Fred Pasqua : Ronces

HANJI / Inouïe distribution

Avec « Ronces », Fred Pasqua signe un album profondément personnel, dont le titre suggère à la fois l’épreuve, l’égarement et la traversée d’un territoire hostile. Cette image irrigue toute la musique : dense, parfois sinueuse, mais jamais hermétique. Autour du batteur, le guitariste Nelson Veras et le contrebassiste Yoni Zelnik forment un trio d’une grande liberté, rejoint sur certains titres par le pianiste Laurent Coq et la chanteuse lyrique Marie-Hélène Beignet. Les compositions originales du batteur s’inscrivent dans un jazz contemporain aux mélodies labyrinthiques, traversées de quelques dissonances qui ne rendent pas pour autant l’écoute de l’album difficile. Au contraire, l’atmosphère de ces pièces est mystérieuse, envoûtante comme peut l’être la forêt d’épines géantes qui protège le château de Maléfique dans le classique Disney, « La Belle au bois dormant ». Les musiciens improvisent de façon collective, chaque instrument se mêlant aux autres de manière spontanée et savante pour créer une esthétique à la fois raffinée, cohérente et singulière.
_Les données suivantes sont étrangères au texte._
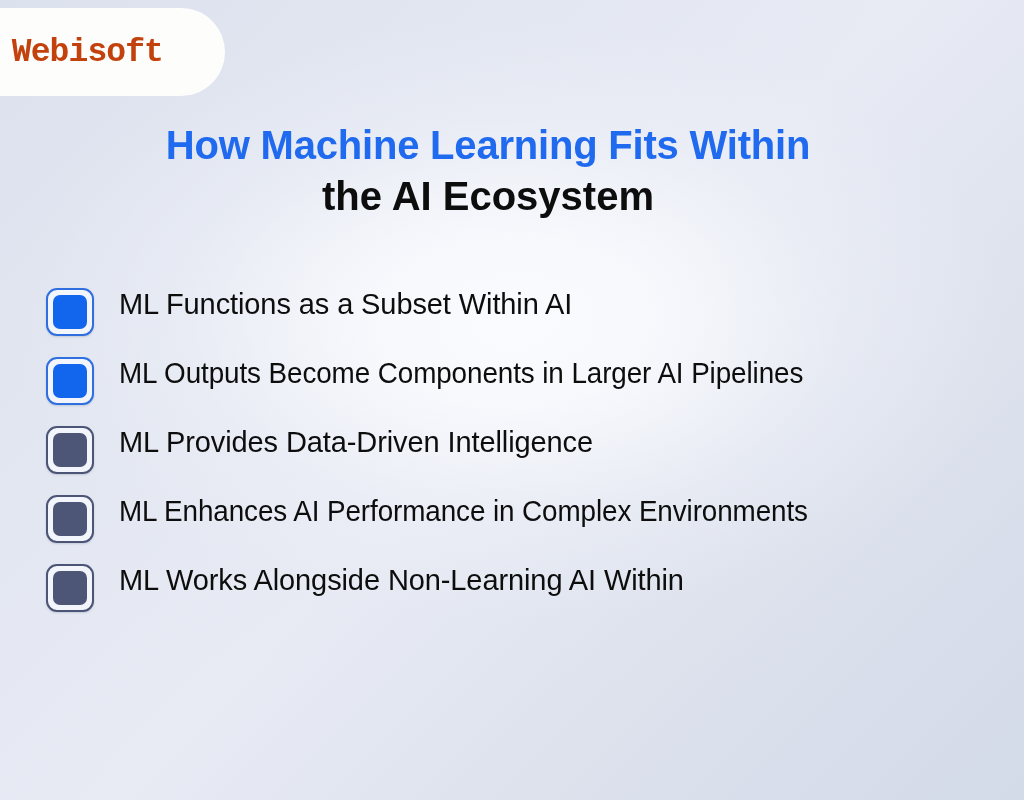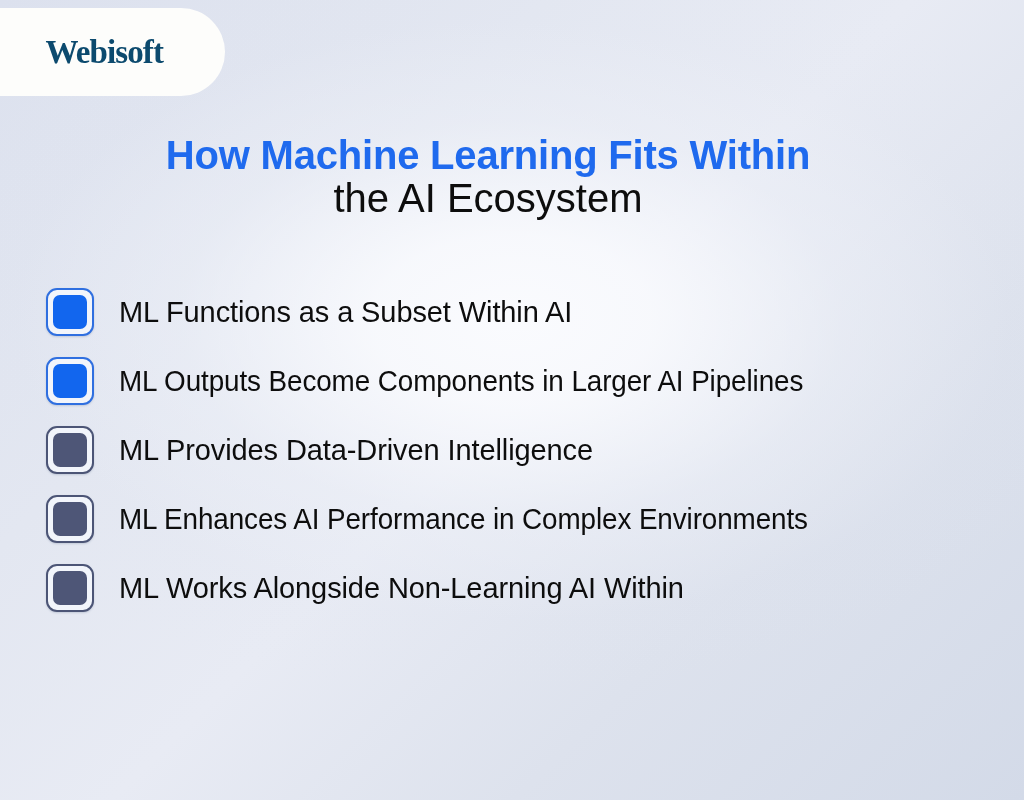--- a/index.html
+++ b/index.html
@@ -42,10 +42,10 @@
     box-sizing: border-box;
   }
   .logo-text {
-    font-family: Liberation Serif, serif;
+    font-family: Liberation Mono, monospace;
     font-size: 33px;
     font-weight: bold;
-    color: #0c4a6e;
+    color: #c2410c;
     letter-spacing: -0.9px;
     white-space: nowrap;
   }

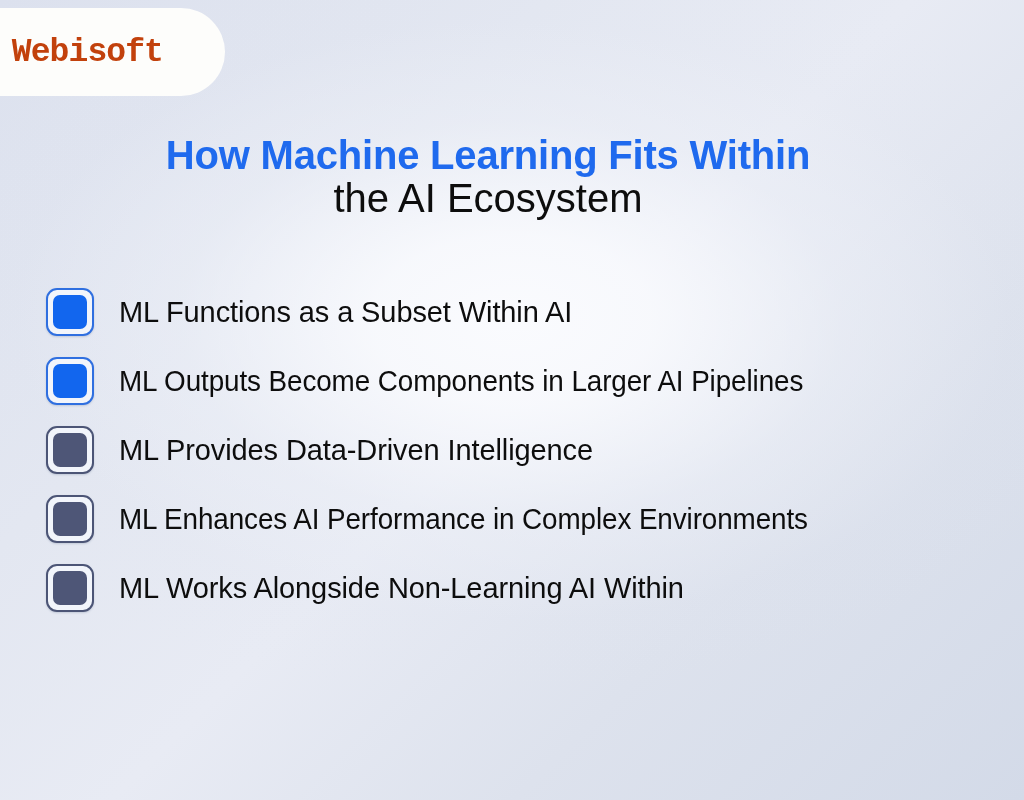--- a/index.html
+++ b/index.html
@@ -54,7 +54,7 @@
   .title-block {
     position: absolute;
     left: 0;
-    top: 134px;
+    top: 124px;
     width: 976px;
     text-align: center;
     line-height: 1.06;

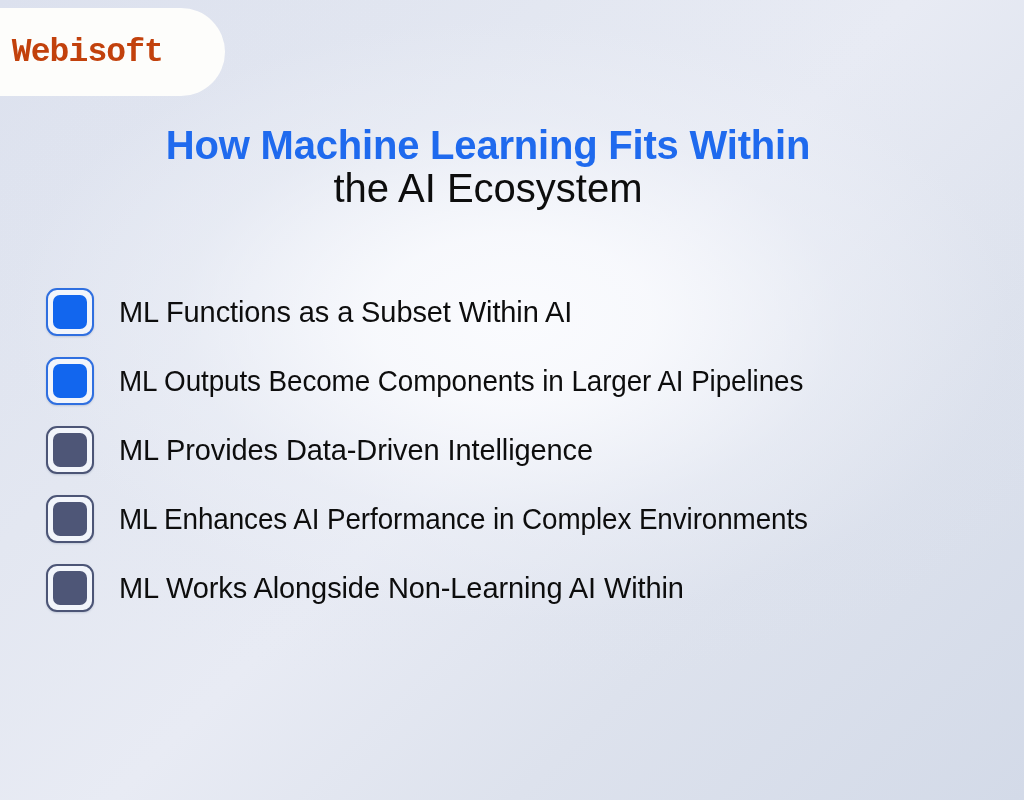--- a/index.html
+++ b/index.html
@@ -71,9 +71,9 @@
   }
   .title-line-2 {
     color: #0d0d0d;
-    font-weight: normal;
+    font-weight: bold;
     letter-spacing: 0px;
-    margin-top: 1px;
+    margin-top: 9px;
   }
 
   

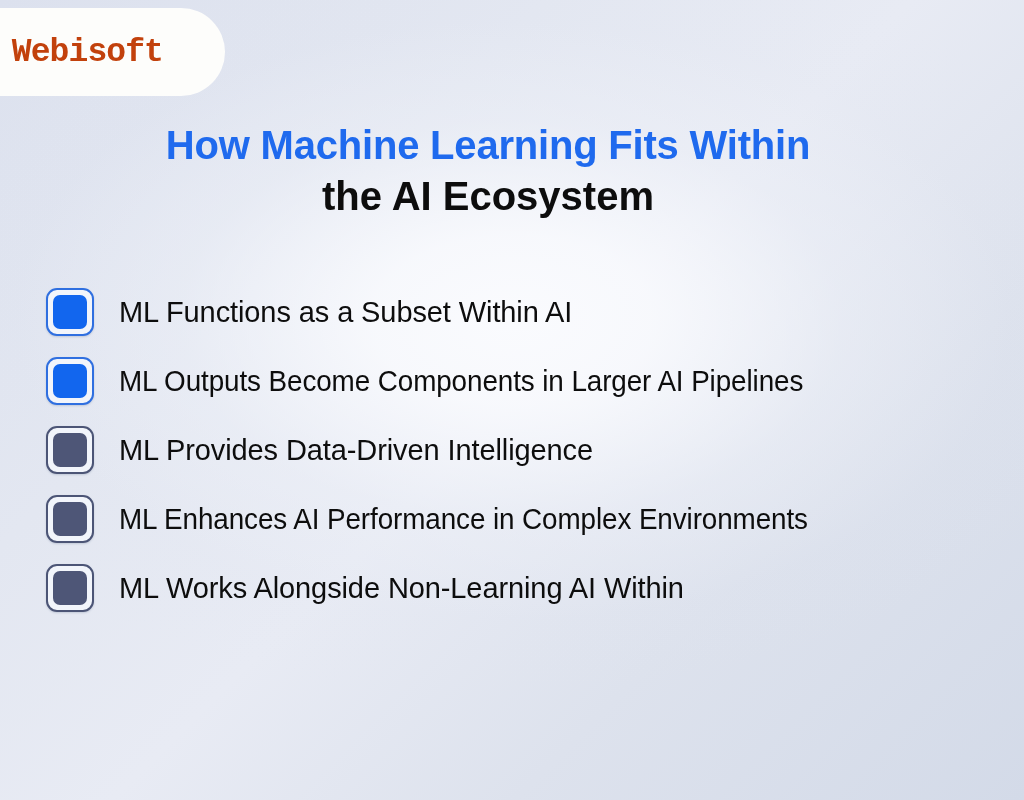--- a/index.html
+++ b/index.html
@@ -85,7 +85,6 @@
   }
   .list-item {
     display: flex;
-    align-items: center;
     height: 48px;
     margin-bottom: 21px;
   }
Même les reprises s’intègrent naturellement à cet univers : « Fleur de nuit », une pièce du trompettiste Yoann Loustalot pour un album du trio Aérophone dont Fred Pasqua est le batteur, « Sentinela » écrit par Milton Nascimento, et « Myron’s World » de Mark Turner prennent ainsi de nouvelles couleurs contrastées, entre ombre et clarté. Quant au dernier titre, la chanson « Trois beaux oiseaux du paradis » de Maurice Ravel dont les paroles sont chantées a cappella par Marie-Hélène Beignet, il est précédé d’une introduction instrumentale libre et ouverte qui rappelle les morceaux précédents. Porté par le symbole des Ronces, cet album homogène, exigeant et habité est aussi une habile leçon de musique.